# [Records shown]
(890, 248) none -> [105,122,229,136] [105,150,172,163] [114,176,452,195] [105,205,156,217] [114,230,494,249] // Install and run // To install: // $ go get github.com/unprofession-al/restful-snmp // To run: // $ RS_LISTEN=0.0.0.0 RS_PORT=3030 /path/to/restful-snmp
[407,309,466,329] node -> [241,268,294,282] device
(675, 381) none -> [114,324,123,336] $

--

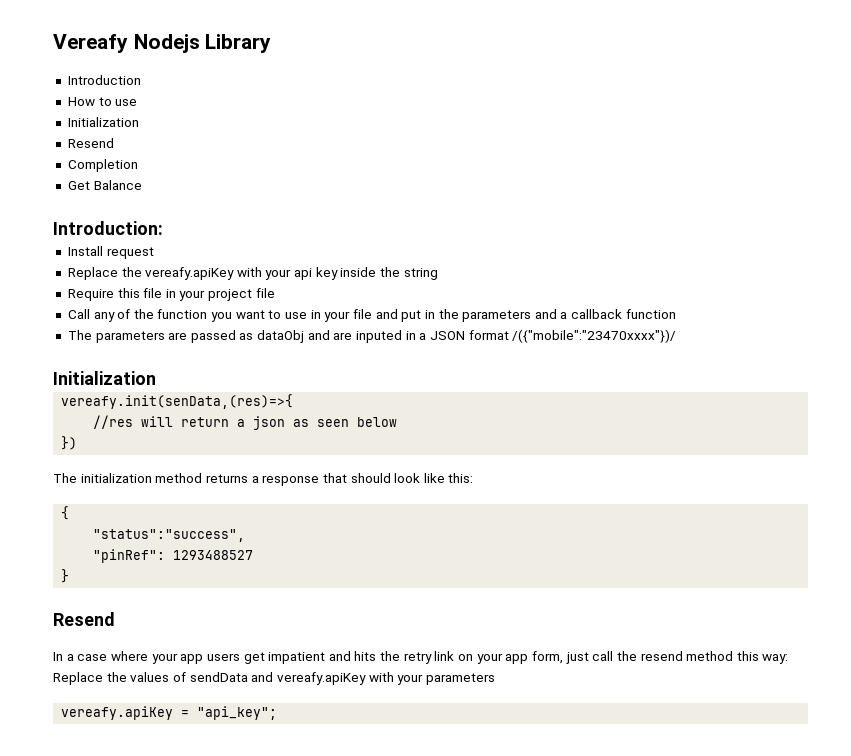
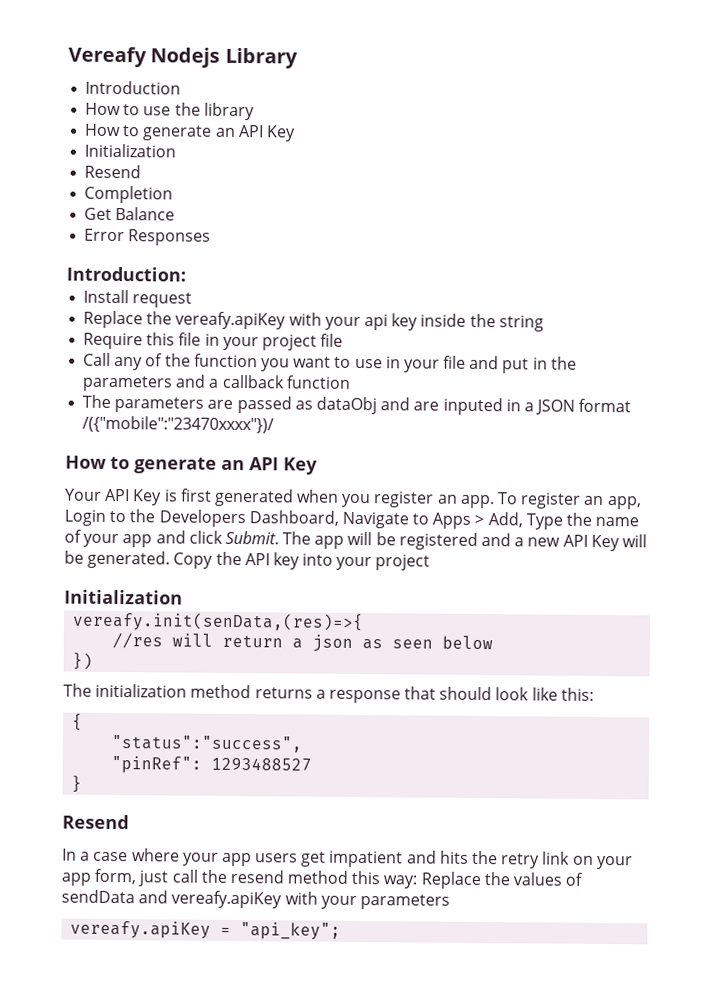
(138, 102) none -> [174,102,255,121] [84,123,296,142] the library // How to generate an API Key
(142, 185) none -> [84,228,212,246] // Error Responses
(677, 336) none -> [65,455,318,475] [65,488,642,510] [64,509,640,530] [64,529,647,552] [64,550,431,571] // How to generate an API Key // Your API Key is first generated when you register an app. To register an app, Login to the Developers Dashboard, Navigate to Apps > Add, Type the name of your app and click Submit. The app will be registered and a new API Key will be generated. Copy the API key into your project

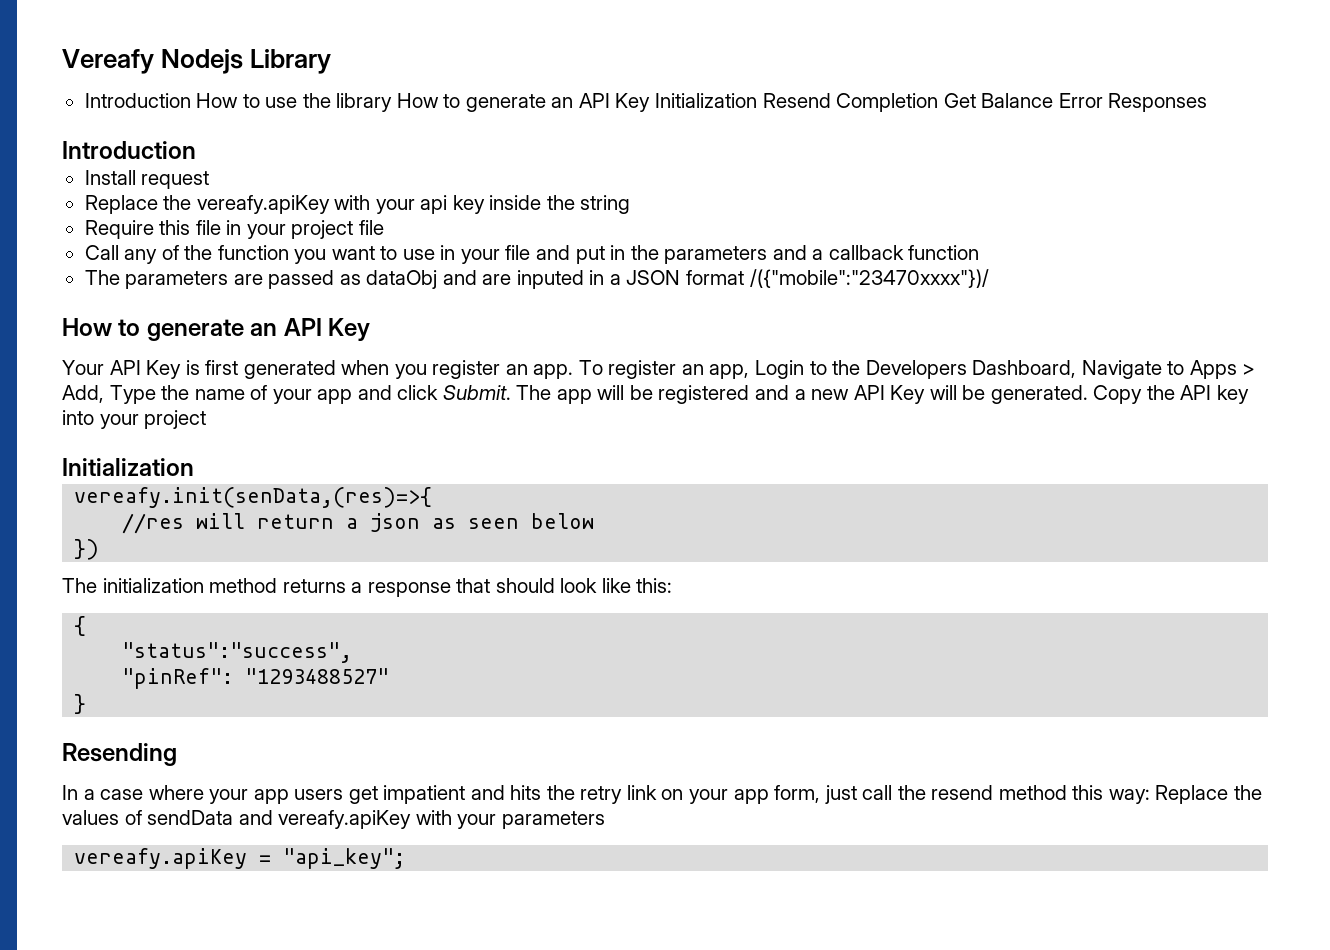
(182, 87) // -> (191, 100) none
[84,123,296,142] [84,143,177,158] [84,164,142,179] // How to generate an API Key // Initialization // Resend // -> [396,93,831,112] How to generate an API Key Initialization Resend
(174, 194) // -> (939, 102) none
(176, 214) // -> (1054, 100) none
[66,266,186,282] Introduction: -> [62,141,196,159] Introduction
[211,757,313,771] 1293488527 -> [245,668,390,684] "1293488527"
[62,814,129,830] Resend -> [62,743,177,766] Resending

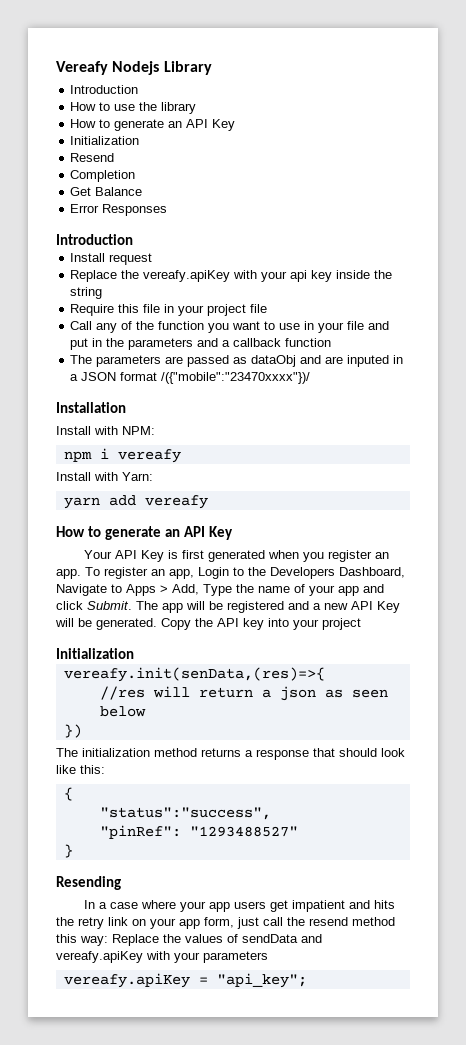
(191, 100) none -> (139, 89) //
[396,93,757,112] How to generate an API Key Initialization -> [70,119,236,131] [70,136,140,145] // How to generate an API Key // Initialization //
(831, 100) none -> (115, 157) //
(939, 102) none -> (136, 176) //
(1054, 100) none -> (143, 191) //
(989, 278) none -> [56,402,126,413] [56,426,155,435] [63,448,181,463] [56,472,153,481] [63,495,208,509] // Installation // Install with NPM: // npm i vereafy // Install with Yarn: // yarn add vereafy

# [Task brief]
With "generate" as the search string, filter the records and return each line that has it.

# [Response to the exercise]
(138, 102) none -> [174,102,255,121] [84,123,296,142] the library // How to generate an API Key
(677, 336) none -> [65,455,318,475] [65,488,642,510] [64,509,640,530] [64,529,647,552] [64,550,431,571] // How to generate an API Key // Your API Key is first generated when you register an app. To register an app, Login to the Developers Dashboard, Navigate to Apps > Add, Type the name of your app and click Submit. The app will be registered and a new API Key will be generated. Copy the API key into your project
[84,123,296,142] [84,143,177,158] [84,164,142,179] // How to generate an API Key // Initialization // Resend // -> [396,93,831,112] How to generate an API Key Initialization Resend
[396,93,757,112] How to generate an API Key Initialization -> [70,119,236,131] [70,136,140,145] // How to generate an API Key // Initialization //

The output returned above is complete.